The trip took a while, since Vago had the nearest international airport, and it was a good couple hours south. I spent the time digging through my pack, making sure everything was as it should be. It was nervous habit, double and triple-checking what I already knew. If I was going to the Land of Homicidal Pigs and Rich People, I was darn well making sure I had what I needed to survive there.

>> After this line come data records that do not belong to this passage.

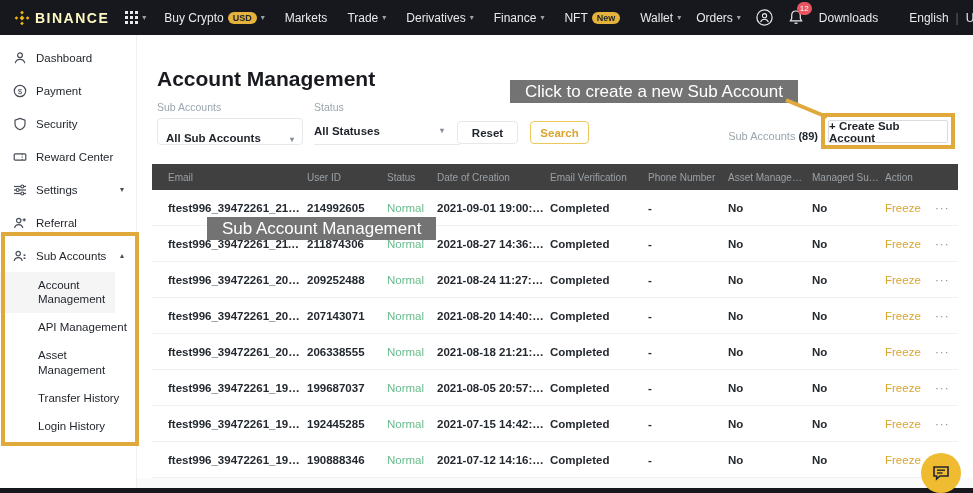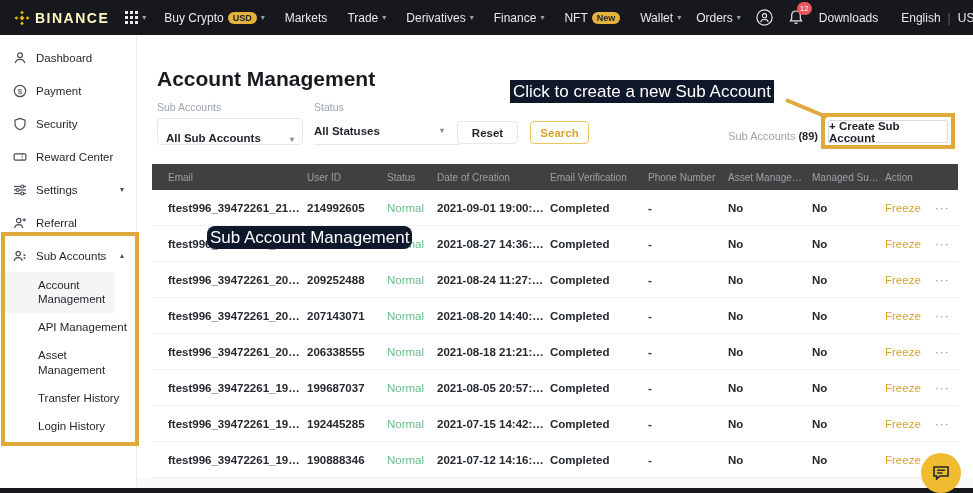"Downloads" div.nav-item { margin-right: 8px -> 16px }
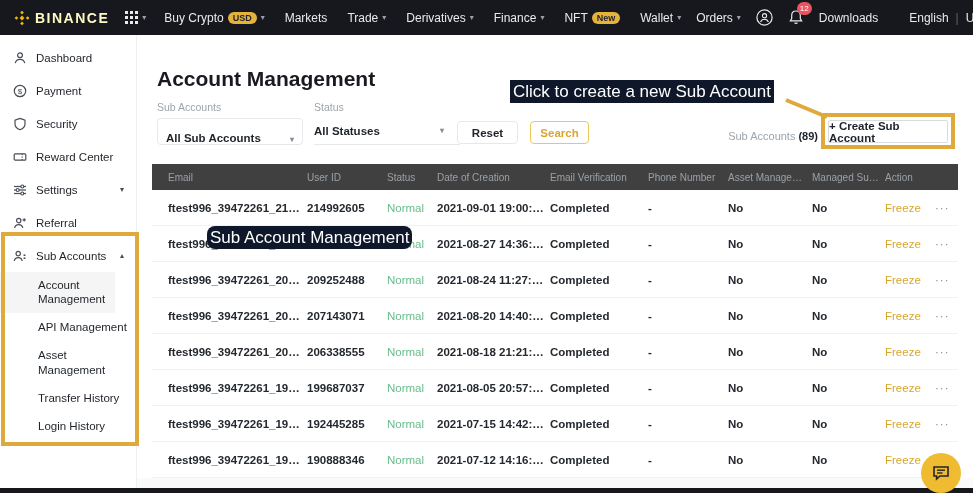"Click to create a new" .ann-label { background: #0f172a -> #737373; padding: 0 3px -> 0 15px }
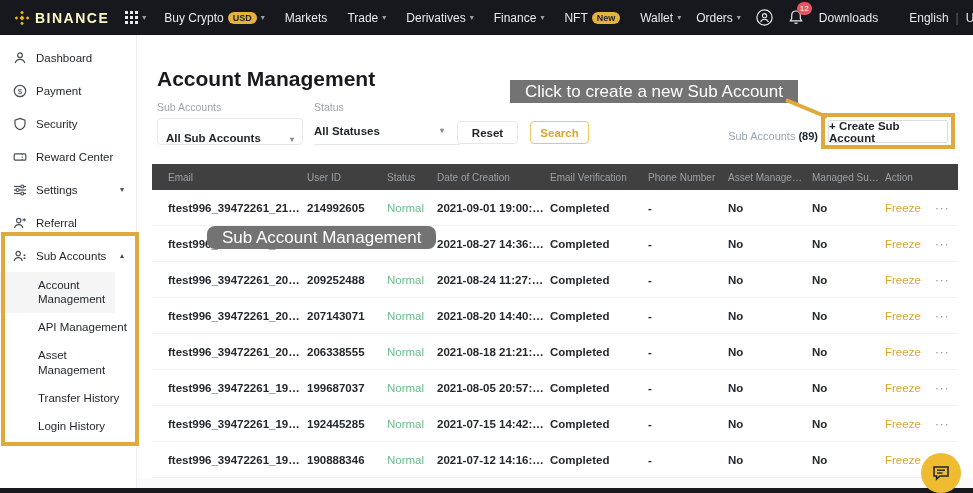"Sub Account Management" div.ann { border-radius: 8px -> none; top: 226px -> 217px }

Bobcat saw what I was doing, saw the nails, multi-tool, matches, and rubbing alcohol scattered over my lap and the cab seats, and only barely managed to restrain himself from sounding aghast. You—why are you lugging all that with you?

I clutched my stuff possessively. “I need it. You got a problem with that?”

The airport will.

“What?” If I’d ever set foot in an airport, it was too long ago to matter.

Sharp things, flammable things, and fluids aren’t allowed on planes. Bobcat sounded like he was trying to sound reasonable but was clearly horrified he, the alien tourist cat, had to explain my own airports to me. Security measures. The Patriot Act. I was certain that this [untranslatable] had that…

“We have it, we have it. You never said anything about having to dump my stuff!”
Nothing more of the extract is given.